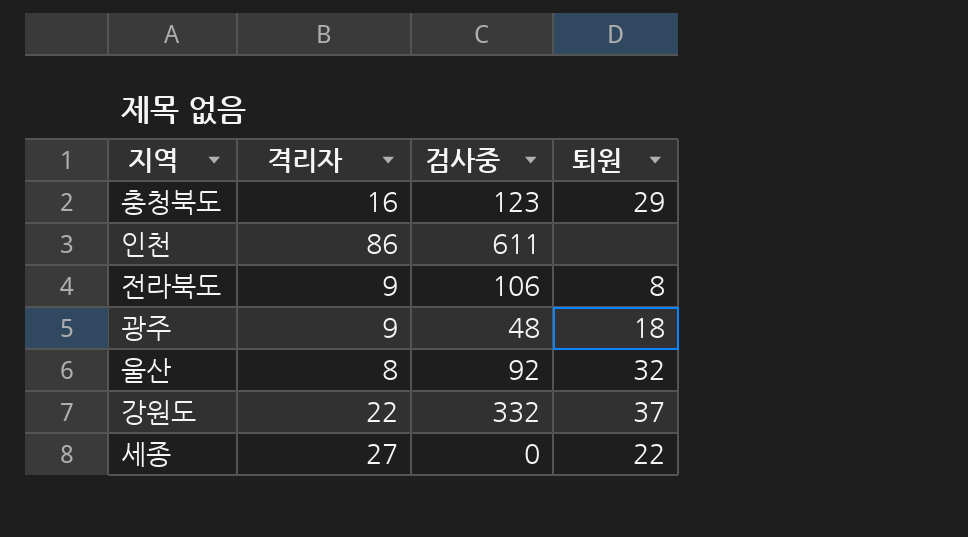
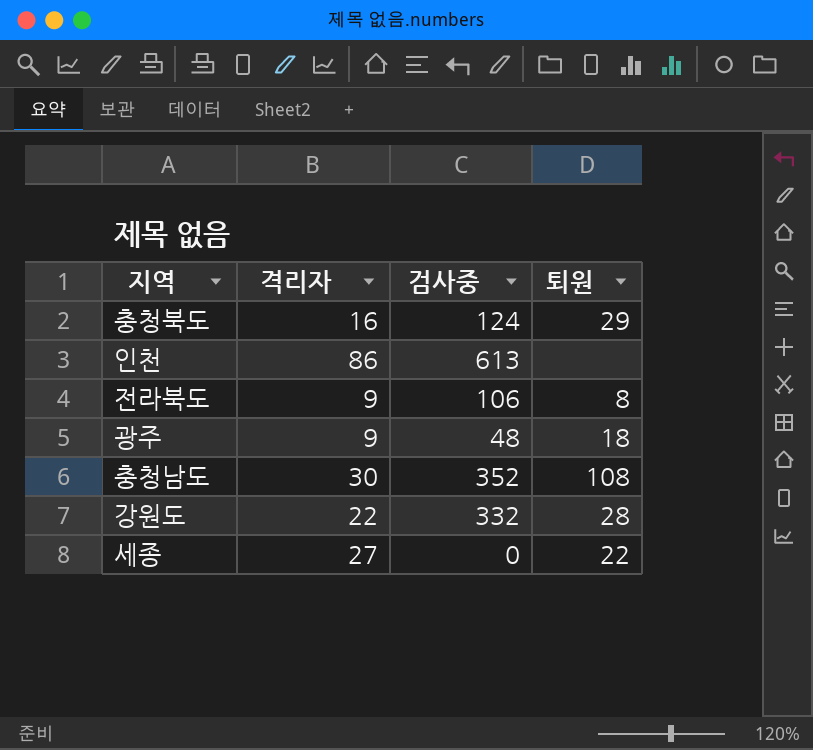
row 울산: 8 | 92 | 32 -> none
충청북도 | 검사중: 123 -> 124
인천 | 검사중: 611 -> 613
row 충청남도: none -> 30 | 352 | 108
강원도 | 퇴원: 37 -> 28

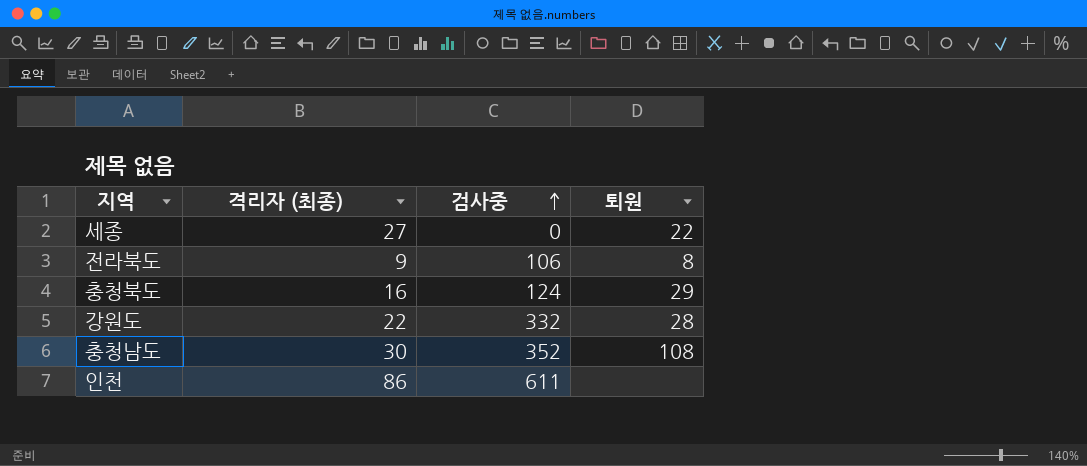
row order: none -> 검사중 ascending
column name: 격리자 -> 격리자 (최종)
row 광주: 9 | 48 | 18 -> none
인천 | 검사중: 613 -> 611

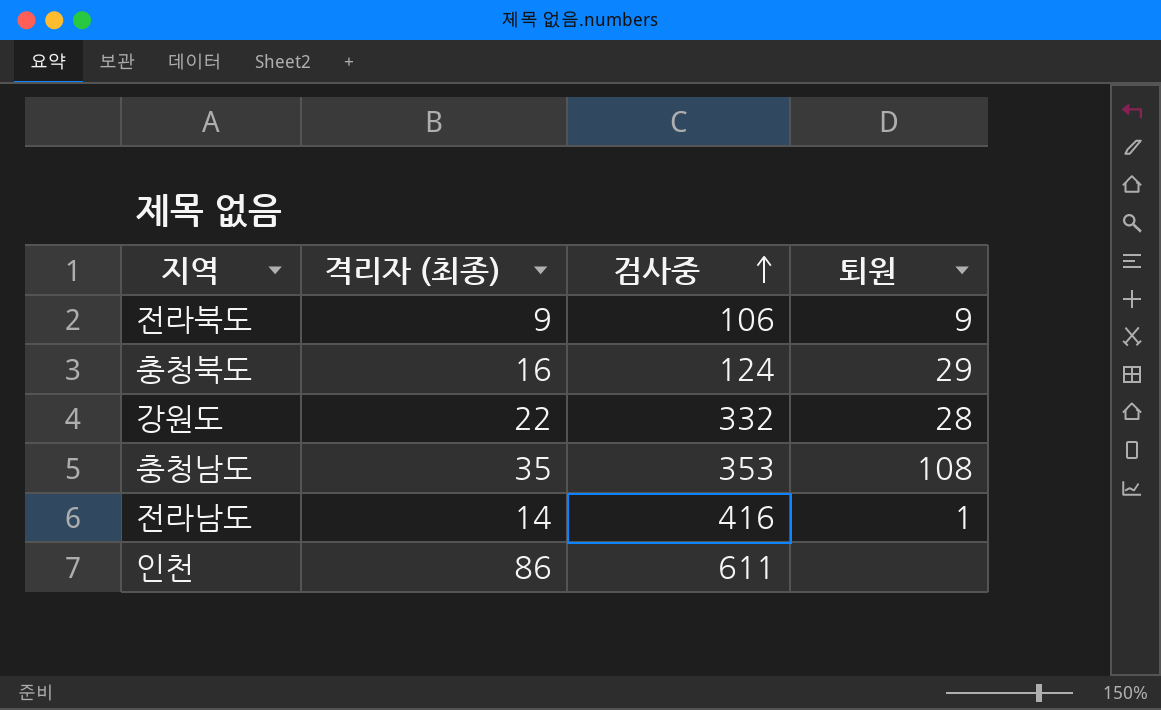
row 세종: 27 | 0 | 22 -> none
전라북도 | 퇴원: 8 -> 9
충청남도 | 격리자 (최종): 30 -> 35
충청남도 | 검사중: 352 -> 353
row 전라남도: none -> 14 | 416 | 1

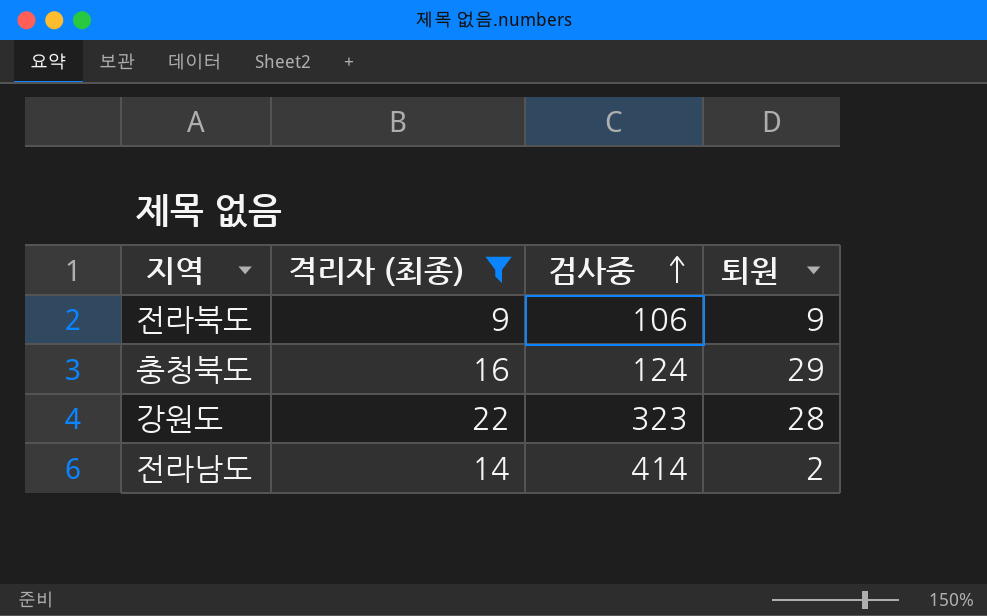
filter: none -> 격리자 (최종) <= 22
강원도 | 검사중: 332 -> 323
전라남도 | 검사중: 416 -> 414
전라남도 | 퇴원: 1 -> 2

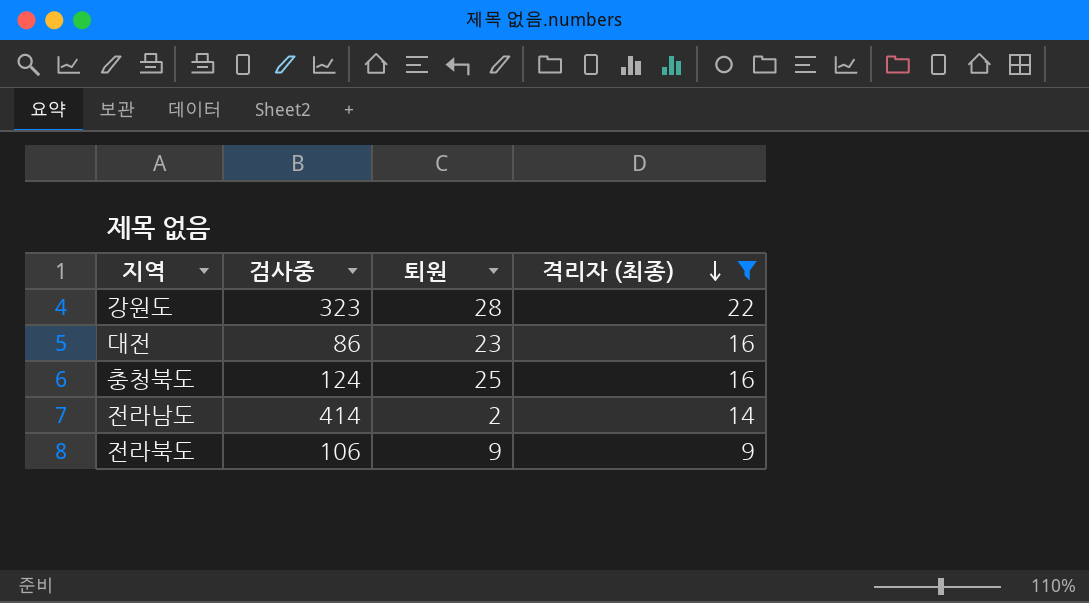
row order: 검사중 ascending -> 격리자 (최종) descending
column 격리자 (최종) | position: 2 -> 4
row 대전: none -> 86 | 23 | 16
충청북도 | 퇴원: 29 -> 25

* * * * *

> **YOUR GOAL**
Pictures are to be omitted; otherwise, write out the data exactly as it appears.

> **ANSWER TO THIS TASK**
row 울산: 8 | 92 | 32 -> none
충청북도 | 검사중: 123 -> 124
인천 | 검사중: 611 -> 613
row 충청남도: none -> 30 | 352 | 108
강원도 | 퇴원: 37 -> 28

row order: none -> 검사중 ascending
column name: 격리자 -> 격리자 (최종)
row 광주: 9 | 48 | 18 -> none
인천 | 검사중: 613 -> 611

row 세종: 27 | 0 | 22 -> none
전라북도 | 퇴원: 8 -> 9
충청남도 | 격리자 (최종): 30 -> 35
충청남도 | 검사중: 352 -> 353
row 전라남도: none -> 14 | 416 | 1

filter: none -> 격리자 (최종) <= 22
강원도 | 검사중: 332 -> 323
전라남도 | 검사중: 416 -> 414
전라남도 | 퇴원: 1 -> 2

row order: 검사중 ascending -> 격리자 (최종) descending
column 격리자 (최종) | position: 2 -> 4
row 대전: none -> 86 | 23 | 16
충청북도 | 퇴원: 29 -> 25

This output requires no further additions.